Refugiados de uma onda anterior de violência no estado de Jonglei se reúnem sob a sombra de uma árvore na cidade de Matar, fronteira com a Etiópia. Foto: ACNUR/S.Tessema
A onda de combates entre o governo e grupos armados no estado sul-sudanês de Jonglei já provocou o deslocamento de dezenas de milhares de civis, alertou nesta terça-feira (11) a agência da ONU para refugiados (ACNUR).
Segundo a agência, várias pessoas fogem para o mato e para áreas de difícil acesso devido aos confrontos iniciados em março passado.
Em maio, a missão da ONU no Sudão do Sul atribuiu o agravamento da tensão a uma combinação de fatores. Entre eles estariam o envolvimento de “guardas florestais dissidentes, de elementos que aparentam ser soldados indisciplinados e de grupos armados que ameaçam civis.”
O ACNUR apontou as restrições de segurança como a principal barreira para fazer o acompanhamento e dar resposta às necessidades humanitárias.
Os combates são tidos como alarmantes na área administrativa de Pibor, o ponto de partida de 2 mil pessoas na fronteira com a Etiópia. O número é acrescido às 16 mil novas chegadas registadas no país vizinho no período de apenas um ano.
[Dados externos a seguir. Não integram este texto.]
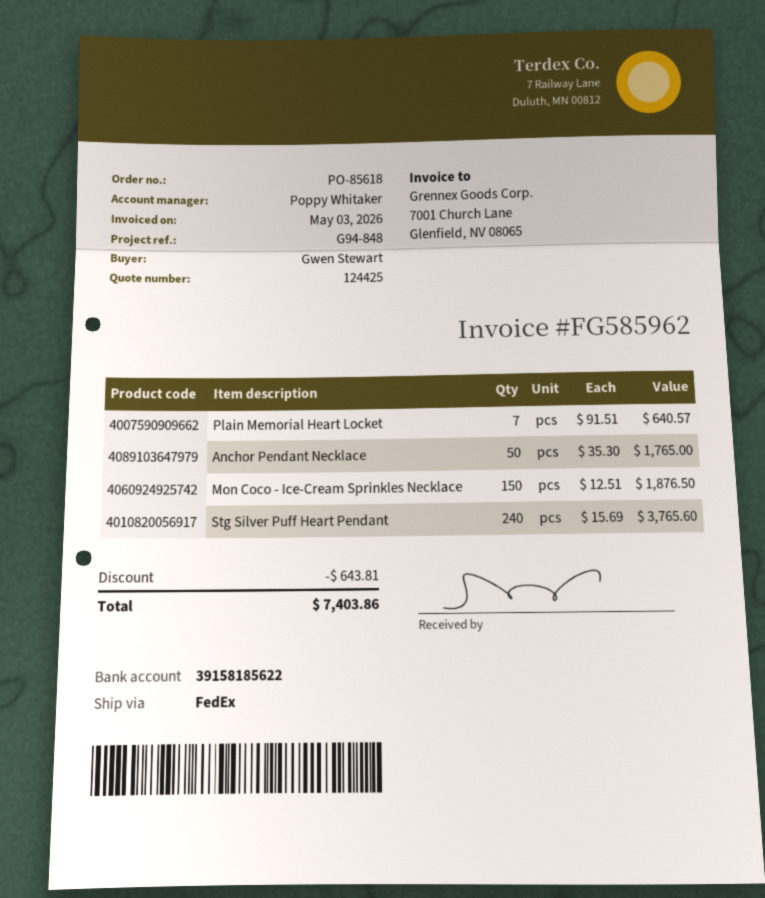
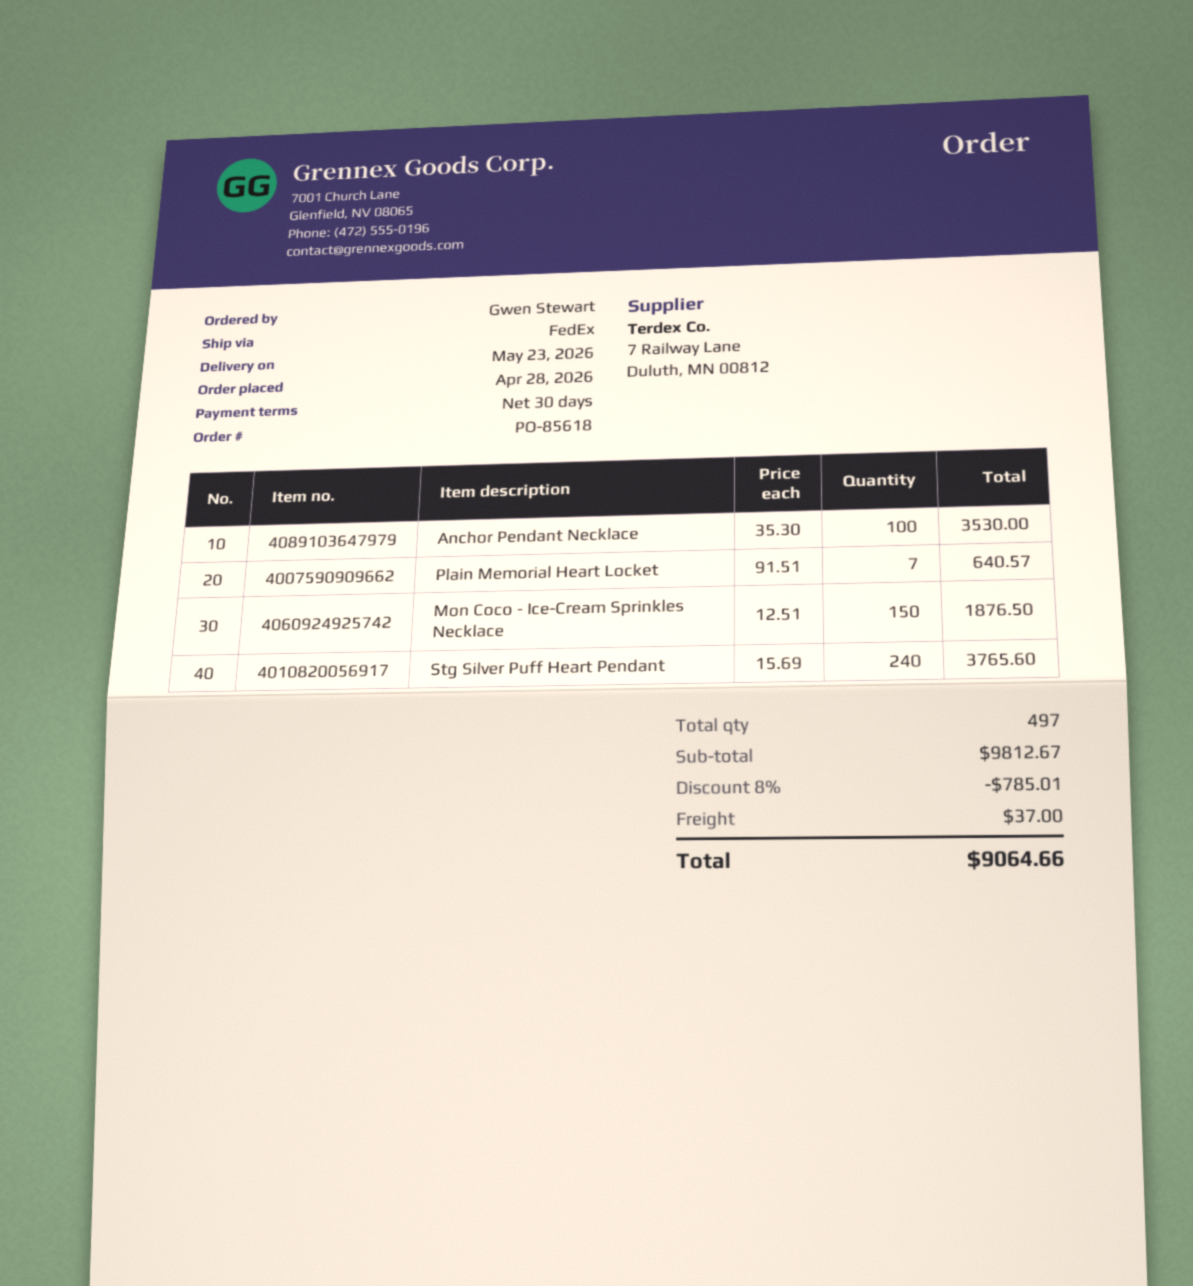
Anchor Pendant Necklace: 50 x 35.30 = 1765.00 -> 100 x 35.30 = 3530.00
discount: 643.81 -> 785.01
shipping: none -> 37.00
total: 7403.86 -> 9064.66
Durante os deslocamentos, os civis também optam por caminhar longas distâncias em busca de refúgio no Quênia e em Uganda, afirmou a agência.
Com o aumento da tensão, há alegações de ilegalidades que incluem abusos indiscriminados e saques de bens, além de violações de direitos humanos consideradas “significativas e preocupantes”.
O ACNUR afirmou que que grande parte dos 148 mil residentes de Pibor é composta por atingidos pelos conflitos que se deslocaram mais de uma vez da área para fugir dos combates.
Nos primeiros cinco meses de 2013, a agência da ONU registrou 5.397 refugiados do estado de Jonglei no campo de refugiados de Kakuma, no noroeste do Quênia.
“Esses números são significativos: estão se aproximando do total do ano passado e é mais do que o dobro do total de 2011 ou 2010”, afirmou o ACNUR por meio de um comunicado.
Em Uganda, cerca de 2.700 refugiados de Jonglei chegaram desde o início do ano, uma média de 527 por mês.